Para ela, uma das saídas está justamente na definição de cotas, como já acontece no recente decreto do governo federal, e que segue a mesma lógica da Lei Federal 12.990/2014, a qual reserva vagas para negros nos concursos públicos da União. “No início, a gente precisa das cotas para minimizar essa diferença que hoje é muito desigual. É muito importante que o negro ocupe todos os ambientes, para que ele traga representatividade, para que ele traga diversidade, e diminua essa desigualdade. E não aquela questão de ‘Ah, não estou preparado..’, ‘Eu estou preparado sim. Me faltava a oportunidade, mas eu sou tão bom quanto’, e isso é importante”, afirma Janaína. 

ESG e compliance

No mundo corporativo das empresas privadas, a adoção de cotas para preenchimento de cargos de liderança por negros, mulheres, indígenas e pessoas LGBTQIA+ também vem sendo mais considerada. Trata-se de uma das medidas previstas pela cultura ESG (governança ambiental, social e corporativa), nas quais as empresas se engajam em práticas e políticas que priorizem a equidade, a diversidade e a sustentabilidade. 
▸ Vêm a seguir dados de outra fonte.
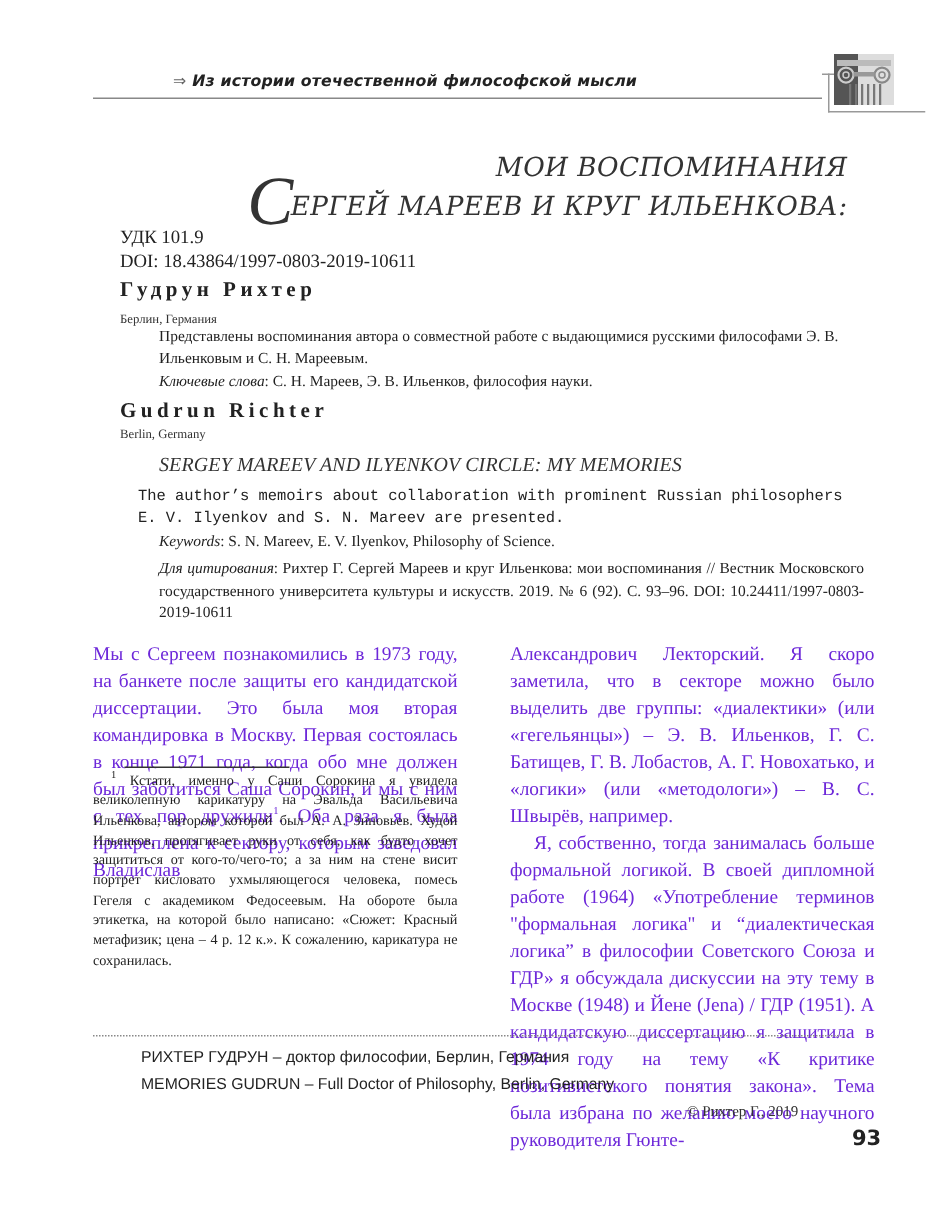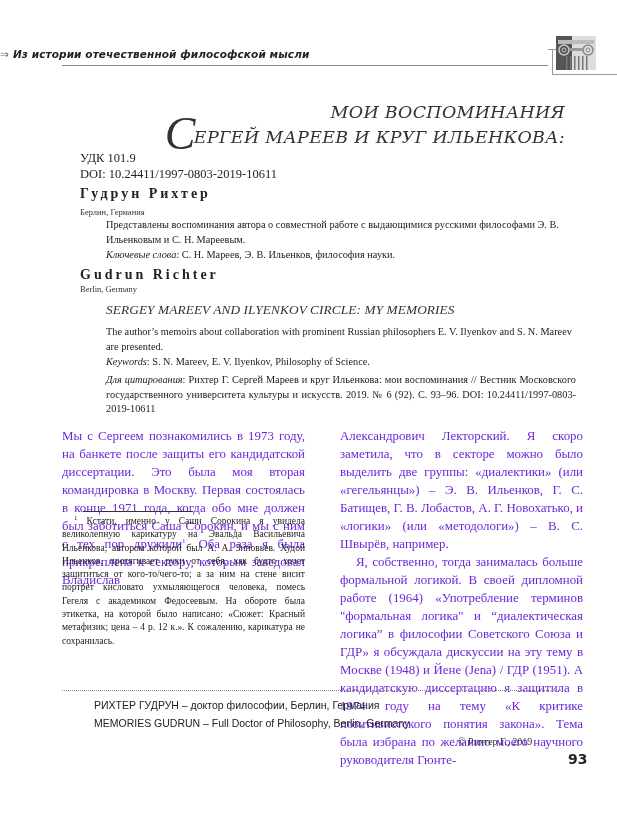--- a/index.html
+++ b/index.html
@@ -7,7 +7,7 @@
   .abs { position: absolute; }
 
   
-  .running-head { left: 0; top: 48px; width: 540px; text-align: left; font-family: "DejaVu Sans", "Liberation Sans", sans-serif; font-weight: bold; font-style: italic; font-size: 10.5px; color: #222; letter-spacing: 0.1px; }
+  .running-head { left: 0; top: 48px; width: 540px; text-align: center; font-family: "DejaVu Sans", "Liberation Sans", sans-serif; font-weight: bold; font-style: italic; font-size: 10.5px; color: #222; letter-spacing: 0.1px; }
   .running-head .arrow { font-weight: normal; font-style: normal; color: #666; margin-right: 4px; }
   .head-rule { left: 62px; top: 65px; width: 486px; height: 1px; background: #888; }
   .logo { left: 556px; top: 36px; width: 40px; height: 34px; }

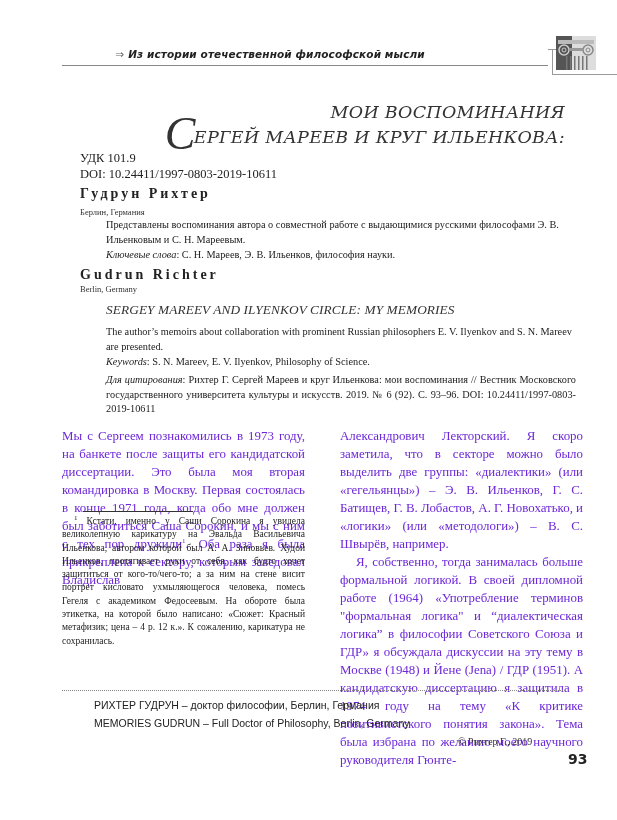--- a/index.html
+++ b/index.html
@@ -91,7 +91,7 @@
 
 <div class="abs udk">
   <div>УДК 101.9</div>
-  <div>DOI: 10.24411/1997-0803-2019-10611</div>
+  <div>DOI: 18.43864/1997-0803-2019-10611</div>
 </div>
 
 <div class="abs author-ru">Гудрун Рихтер</div>

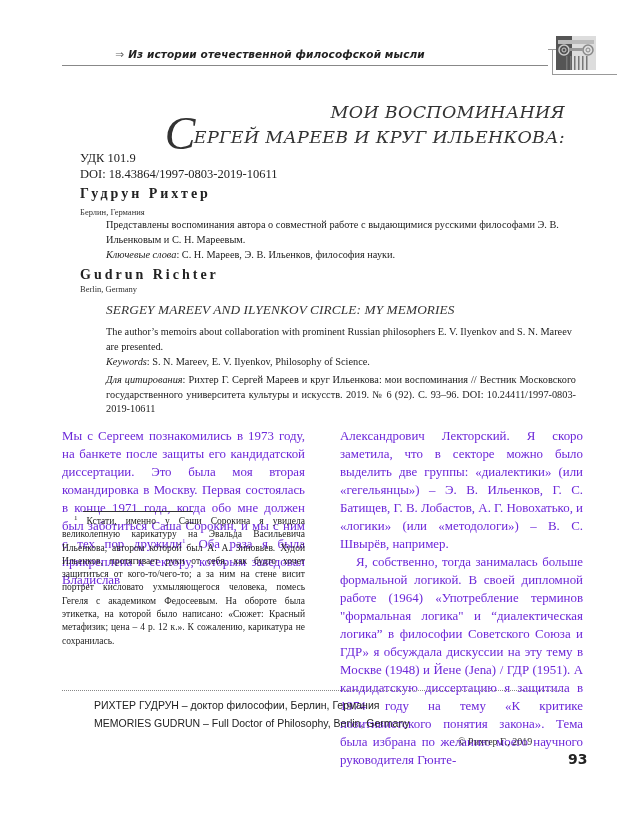--- a/index.html
+++ b/index.html
@@ -31,7 +31,7 @@
   .city-en { left: 80px; top: 284px; font-family: "Liberation Serif", serif; font-size: 8.5px; color: #333; }
 
   .title-en { left: 106px; top: 302px; font-family: "Liberation Serif", serif; font-style: italic; font-size: 13.3px; color: #333; letter-spacing: 0.1px; }
-  .abstract-en { left: 106px; top: 324px; width: 470px; font-family: Liberation Serif, serif; font-size: 10.3px; line-height: 15px; color: #222; }
+  .abstract-en { left: 92px; top: 324px; width: 470px; font-family: Liberation Mono, monospace; font-size: 10.3px; line-height: 15px; color: #222; }
   .keywords-en { left: 106px; top: 354px; width: 470px; font-family: "Liberation Serif", serif; font-size: 10.3px; line-height: 15px; color: #222; }
   .citation { left: 106px; top: 373px; width: 470px; font-family: "Liberation Serif", serif; font-size: 10.3px; line-height: 14.5px; color: #222; text-align: justify; }
 

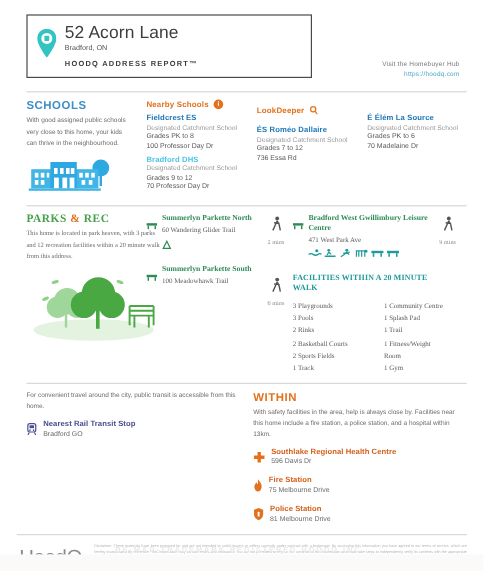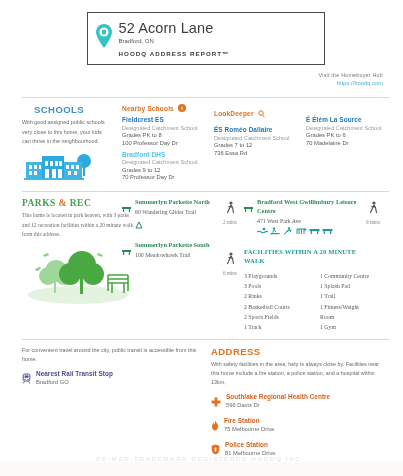--- a/index.html
+++ b/index.html
@@ -13,7 +13,7 @@
   .page { position: relative; width: 403px; height: 476px; background: #fff; }
 
   
-  .header { display: flex; align-items: center; padding: 12px 14px 6px 22px; flex-direction: column; }
+  .header { display: flex; align-items: flex-end; padding: 12px 14px 6px 22px; }
   .addr-card {
     border: 1px solid #4a4a4a;
     padding: 6px 10px 7px 8px;

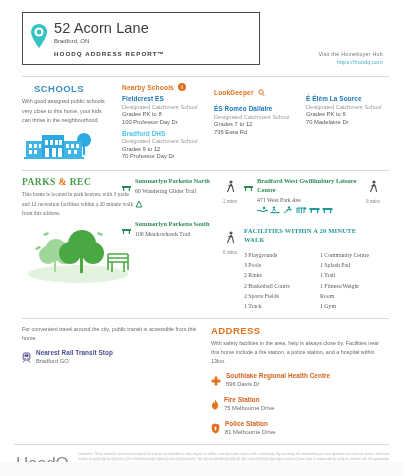--- a/index.html
+++ b/index.html
@@ -41,7 +41,7 @@
 
   
   .schools { color: #3d8fc4; }
-  .schools .sec-title { color: #3d8fc4; margin-left: 12px; }
+  .schools .sec-title { color: #3d8fc4; }
   .col-head { display: flex; align-items: center; gap: 4px; margin-bottom: 4px; }
   .col-head-label { font-size: 6.6px; font-weight: 700; color: #e2721e; letter-spacing: .15px; }
   .badge-i {

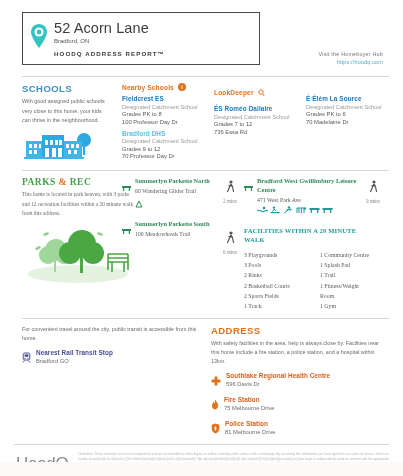--- a/index.html
+++ b/index.html
@@ -401,7 +401,7 @@
     </div>
 
     <div class="half safety">
-      <div class="sec-title">ADDRESS</div>
+      <div class="sec-title">WITHIN</div>
       <div class="blurb wide">With safety facilities in the area, help is always close by. Facilities near this home include a fire station, a police station, and a hospital within 13km.</div>
       <div class="poi">
         <span class="poi-ico">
Além disso, órgãos judiciais, como o Ministério Público do Trabalho (MPT), ou mesmo grandes instituições financeiras, incluem o cumprimento de cotas raciais e de gênero entre os requisitos de compliance (conformidade com as leis e regras éticas vigentes) inclusive na concessão de empréstimos ou permissão para firmar contratos. 

“Principalmente para empresas multinacionais, o Banco Mundial exige o quantitativo de mulheres, de pessoas binárias de gênero e também de pessoas pretas. Isso é muito importante, porque para uma empresa estar de acordo com o compliance, para conseguir um empréstimo mundial, ela tem que ter negros na gerência, tem que ter pessoas trans com representatividade dentro da empresa. E por isso vem surgindo os departamentos de diversidade, que são extremamente importantes para primeiro sensibilizar e atuar dentro das instituições e quebrar uma cultura de tantos séculos passados”, ressalta a gerente. 

Janaína acrescenta que a ESG e as regras de compliance, pede não apenas o atendimento das questões de diversidade, mas também as de sustentabilidade. “Eu acredito numa mudança de cultura das empresas, sim, mas não porque querem, e sim porque estão, de certa forma, forçadas a mudar. Isso abre a oportunidade de incluir os excluídos, tornar os colaboradores muito mais diversos. Isso tem um ganho muito grande, até porque, se as pessoas que consomem aquele produto são diversas, e eu quero produzir de uma maneira mais plena, que atenda públicos diferentes, eu preciso fazer com que os meus colaboradores sejam diferentes e pensem diferente, porque são eles que vão fazer com que aquele produto seja inovador e atenda o maior público possível”, conclui a especialista.